O ministro Flávio Dino, do Supremo Tribunal Federal (STF), determinou que o deputado federal Mário Frias (PL-SP) não poderá deixar o Brasil. A medida foi tomada durante a investigação que levou a Polícia Federal a cumprir, nesta quinta-feira (10), mandados de busca e apreensão contra pessoas ligadas ao filme “Dark Horse”, produção sobre a trajetória do ex-presidente Jair Bolsonaro (PL).
Segundo Dino, Frias teria atrasado o fornecimento de informações solicitadas pela investigação enquanto estava em uma viagem internacional. Para garantir o cumprimento das medidas, foi necessário acionar a Presidência da Câmara dos Deputados.
O deputado, que também é roteirista do filme, está entre os investigados por movimentações relacionadas a emendas parlamentares. Parte desses recursos teria sido destinada a organizações presididas por Karina Gama, ligada à Go Up Entertainment, empresa responsável pela produção da obra. Ela também foi alvo da operação.

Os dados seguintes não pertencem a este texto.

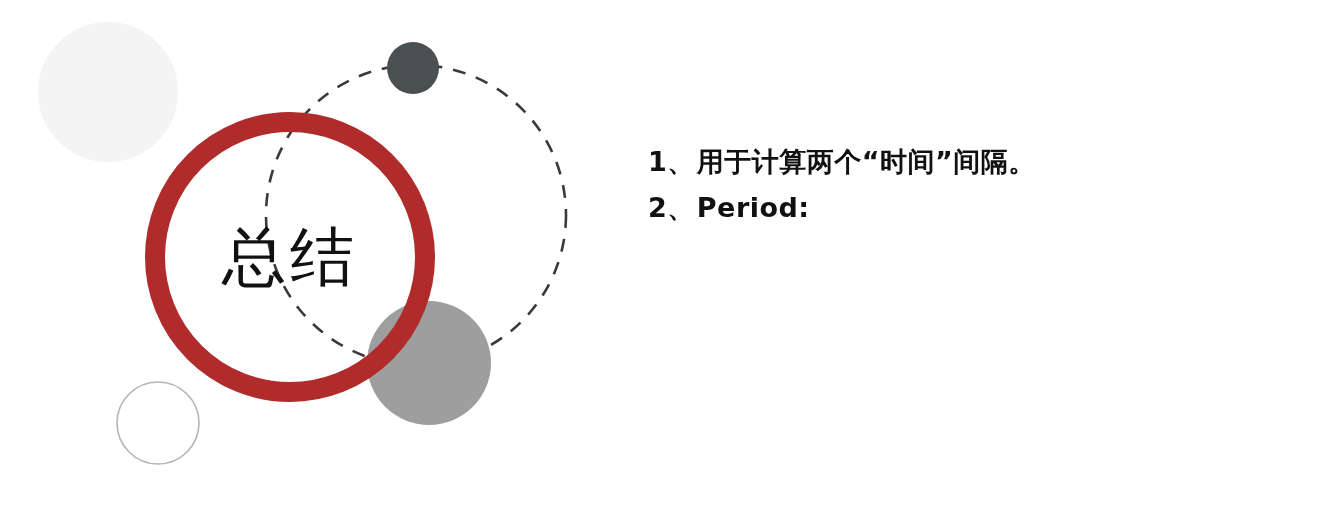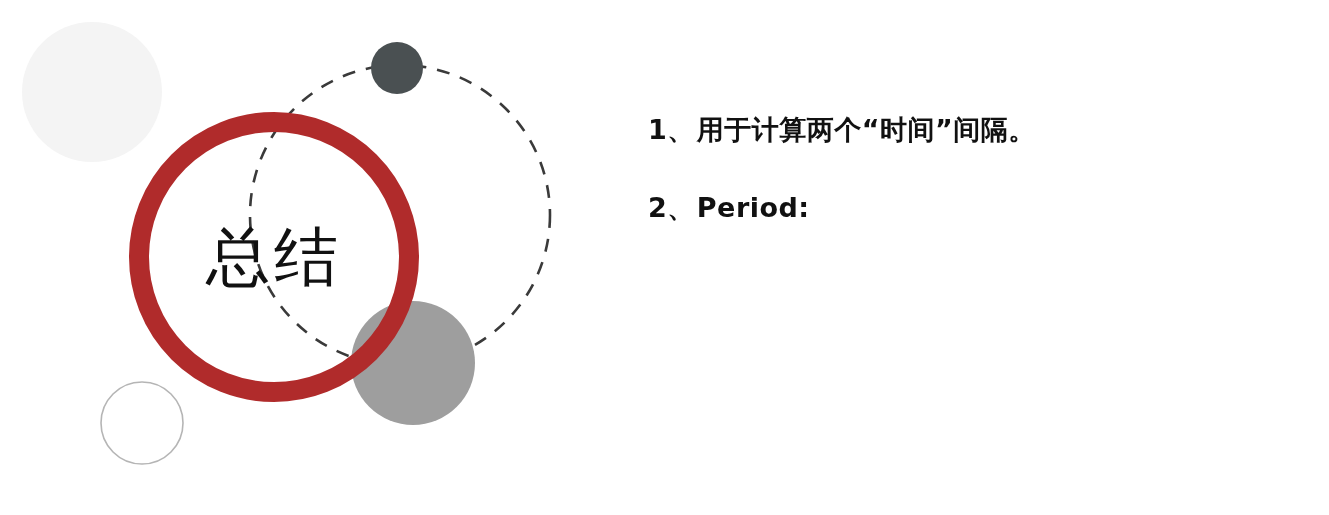"用于计算两个“时间”间隔。" .bullet-desc { margin-top: none -> 32px }
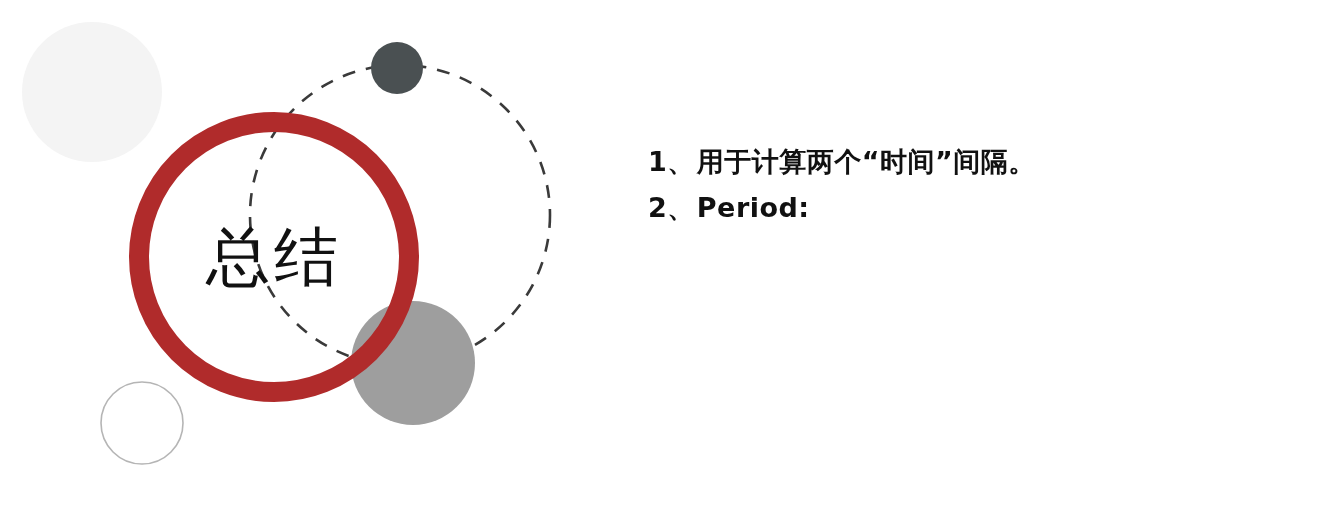"总结" #graphic { left: 0 -> 16px }
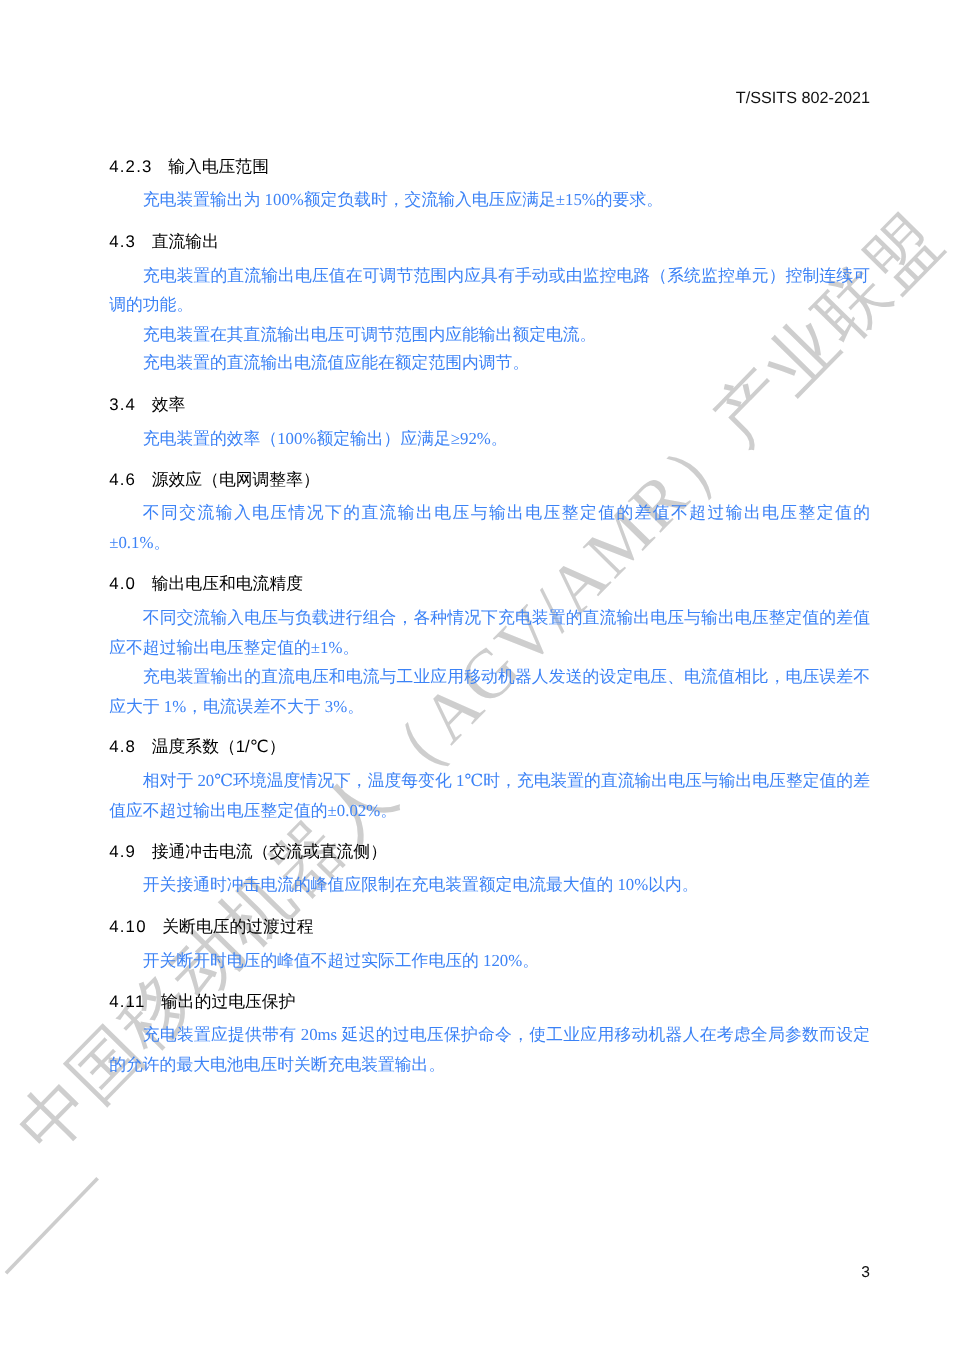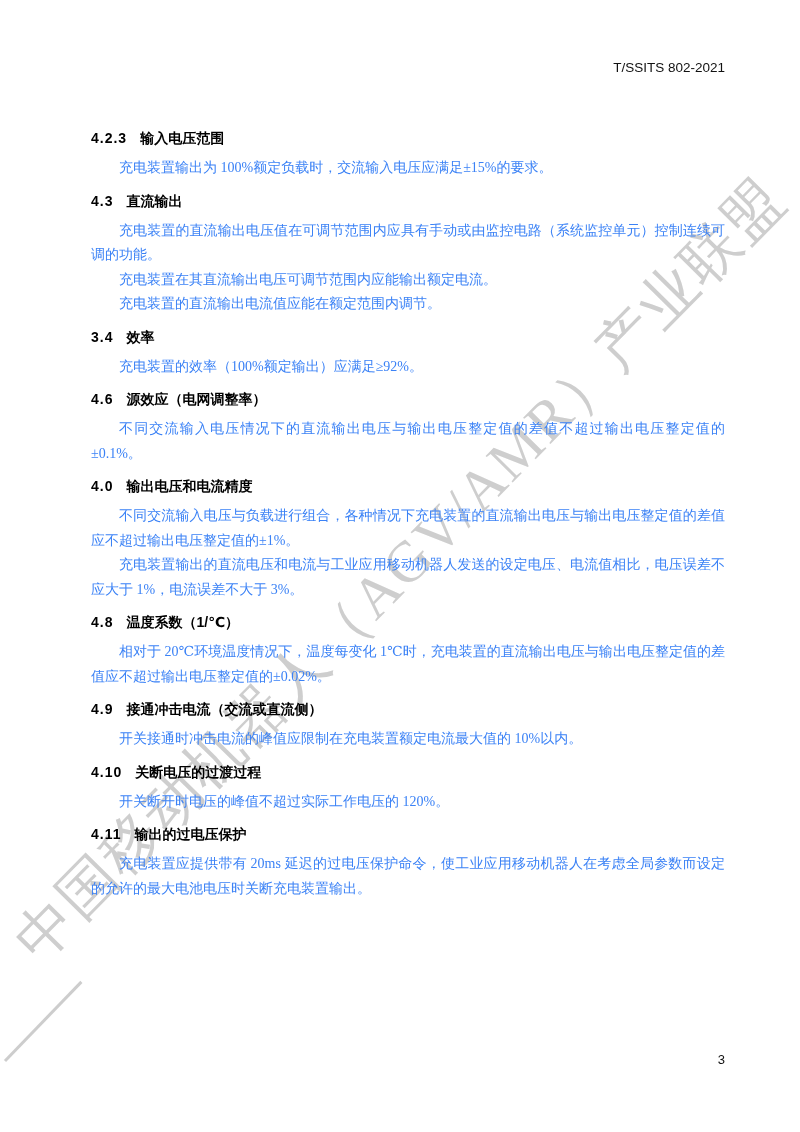"T/SSITS 802-2021" .page-header { top: 60px -> 74px }
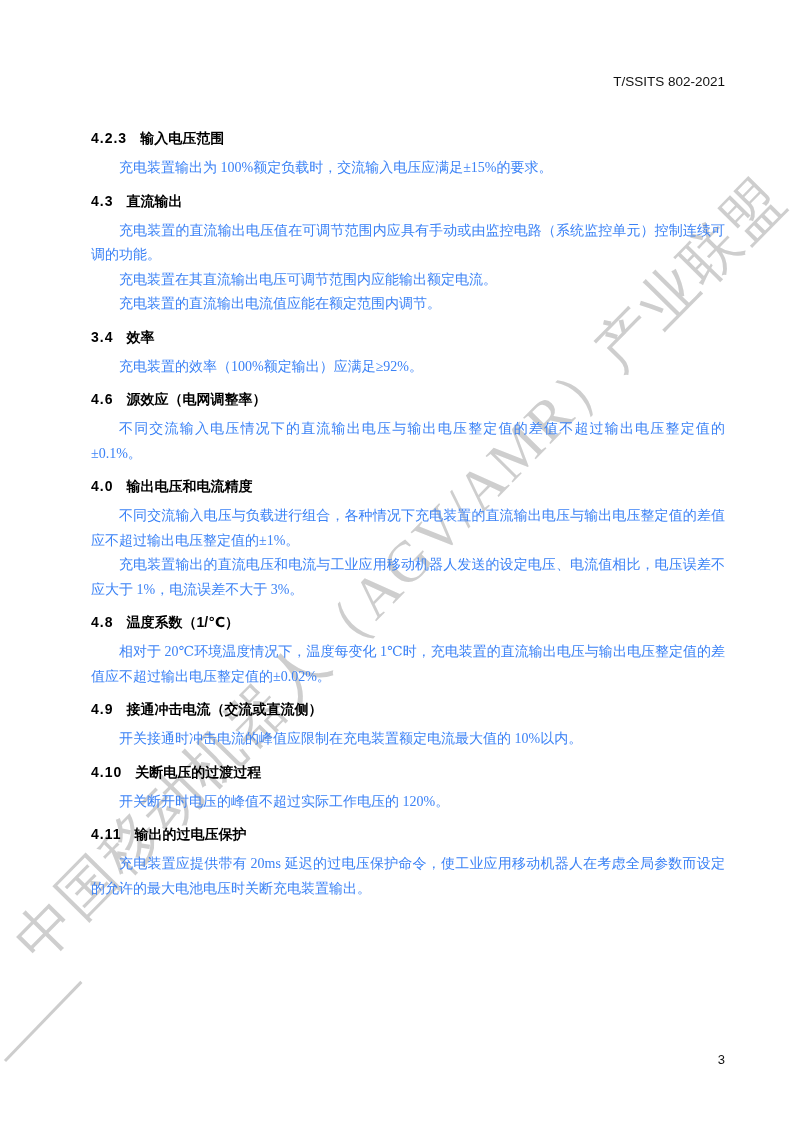"4.2.3 输入电压范围" .sec-heading { font-weight: 700 -> 400 }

A investigação conduzida pela PF apura suspeitas de desvio de dinheiro público, fraudes em contratações, falsidade documental, lavagem de dinheiro e organização criminosa. Os investigadores também apontam a possível utilização de empresas no exterior para movimentação de recursos.
Batizada de Operação Make Up, a ação cumpriu 49 mandados de busca e apreensão em São Paulo, Rio de Janeiro, Ceará e Distrito Federal. De acordo com a Polícia Federal, o foco é investigar o possível desvio de recursos provenientes de emendas parlamentares repassadas a uma organização da sociedade civil.
Ainda conforme a PF, os valores teriam sido direcionados a empresas subcontratadas de maneira irregular, sem comprovação de que os serviços contratados foram efetivamente realizados. As suspeitas de ocultação dos recursos teriam continuado até julho deste ano.